She wandered to his work board, studied the photos, the charts, the notes. “And when you run out of candidates who are documented?”
“I start looking outside the box. Off topic, how do you feel about basketball?”
“In what way?”
“In the going to a game sort of way. I scored an extra ticket to my son’s game tomorrow night. They’re playing Ole Miss. I was hoping I could talk you into going with me.”
“To a basketball game?”
“Casual, lots of other people, a specific form of entertainment.” He smiled at her easily, when she turned back. “Seemed like a good place to start. And you might be more inclined toward that sort of socializing than a quiet dinner for two. But if you prefer the latter, I find my calendar free the night after next.”

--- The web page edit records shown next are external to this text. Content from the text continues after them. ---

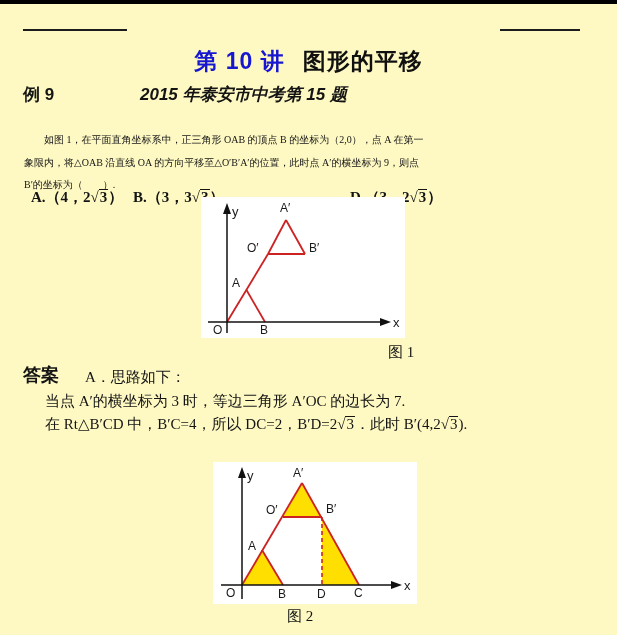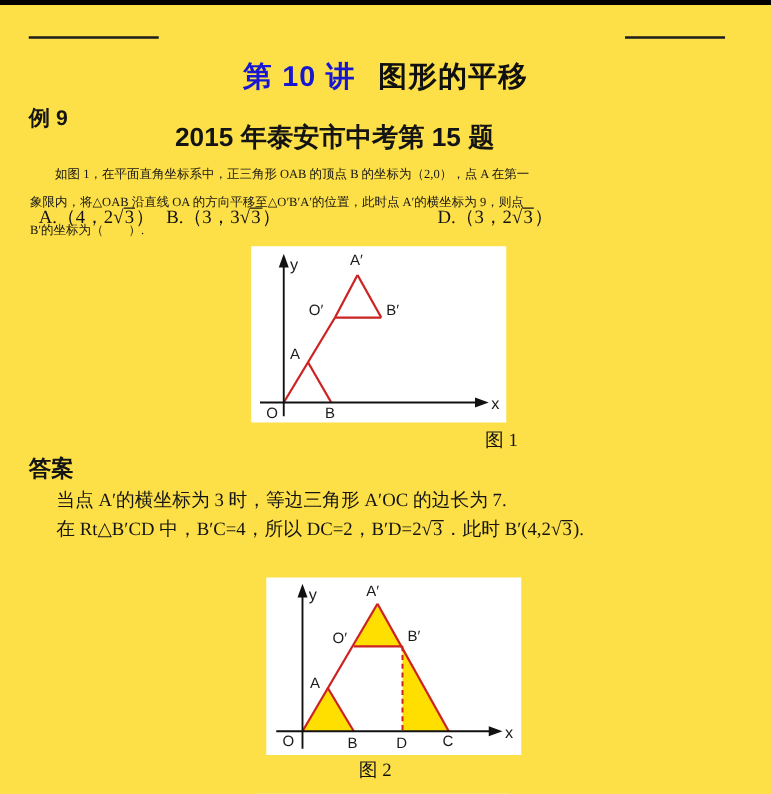--- a/index.html
+++ b/index.html
@@ -1,39 +1,39 @@
 <!DOCTYPE html>
 <html><head>
 <meta charset="utf-8">
 <style>
   html,body{margin:0;padding:0;}
   .page{
     position:relative;width:617px;height:635px;overflow:hidden;
-    background:#fde047;color:#141414;
+    background:#fef9c3;color:#141414;
     font-family:"Liberation Serif","DejaVu Serif",serif;
   }
   .abs{position:absolute;}
   .top-strip{left:0;top:0;width:617px;height:4px;background:#000;}
   .blankline{height:2px;background:#1c1c1c;}
   .blankline.left{left:23px;top:29px;width:104px;}
   .blankline.right{left:500px;top:29px;width:80px;}
   .title-row{
     left:0;top:46px;width:617px;text-align:center;
     font-weight:bold;font-size:23px;letter-spacing:1px;
     font-family:"Liberation Sans","DejaVu Sans",sans-serif;
   }
   .title-prefix{color:#1717d2;margin-right:18px;}
   .title-main{color:#101010;}
   .ex-label{left:23px;top:83px;font-size:17px;font-weight:bold;
     font-family:"Liberation Sans","DejaVu Sans",sans-serif;}
-  .ex-source{left:140px;top:96px;font-size:21px;font-weight:bold;
-    font-family:"Liberation Sans","DejaVu Sans",sans-serif;}
+  .ex-source{left:140px;top:83px;font-size:17px;font-weight:bold;
+    font-family:"Liberation Sans","DejaVu Sans",sans-serif;font-style:italic;}
   .problem{left:24px;top:92px;width:570px;font-size:10px;line-height:22.5px;margin-top:37px;}
   .problem-line.indent{text-indent:2em;}
-  .options-row{left:0;top:164px;width:511px;height:24px;font-size:15px;}
+  .options-row{left:0;top:188px;width:511px;height:24px;font-size:15px;font-weight:bold;}
   .opt{position:absolute;top:0;white-space:nowrap;}
   .opt.a{left:31px;} .opt.b{left:133px;} .opt.c{left:244px;} .opt.d{left:350px;}
   .figbox{background:#ffffff;}
   .figbox.f1{left:201px;top:197px;width:204px;height:141px;}
   .figbox.f2{left:213px;top:462px;width:204px;height:142px;}
   .figcap{font-size:15px;}
   .figcap.c1{left:388px;top:343px;}
   .figcap.c2{left:287px;top:607px;}
   .ans-label{left:23px;top:363px;font-size:18px;font-weight:bold;
     font-family:"Liberation Sans","DejaVu Sans",sans-serif;}
@@ -99,20 +99,21 @@
       <text x="31" y="90">A</text>
       <text x="59" y="137">B</text>
       <text x="46" y="55">O′</text>
       <text x="79" y="15">A′</text>
       <text x="108" y="55">B′</text>
     </svg>
   </div>
   <div class="abs figcap c1">图 1</div>
 
   <div class="abs ans-label">答案</div>
+  <div class="abs ans-intro">A．思路如下：</div>
 
   <div class="abs ans-body">
     <div>当点 A′的横坐标为 3 时，等边三角形 A′OC 的边长为 7.</div>
     <div>在 Rt△B′CD 中，B′C=4，所以 DC=2，B′D=2√<span class="rdx">3</span>．此时 B′(4,2√<span class="rdx">3</span>).</div>
   </div>
 
   <div class="abs figbox f2">
     <svg width="204" height="142" viewBox="0 0 204 142">
 
       <g fill="#ffdf00" stroke="none">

“A basketball game might be interesting.”
LILY SAT ON the Bokhara in Roz’s bedroom, banging the buttons of a toy phone with a plastic dog. Lily’s mother had her head in the closet.
“Just try the eyeshadow, Roz.” Hayley’s voice was muffled as she pawed through clothing. “I knew it was the wrong color for me when I bought it, but I just couldn’t stop myself. It’ll look awesome on you, won’t it, Stella?”
“It will.”
“I’ve got enough makeup of my own for three women,” Roz objected and tried to concentrate on using it. She wasn’t entirely sure how her personal space had come to be invaded by females. She just wasn’t used to females.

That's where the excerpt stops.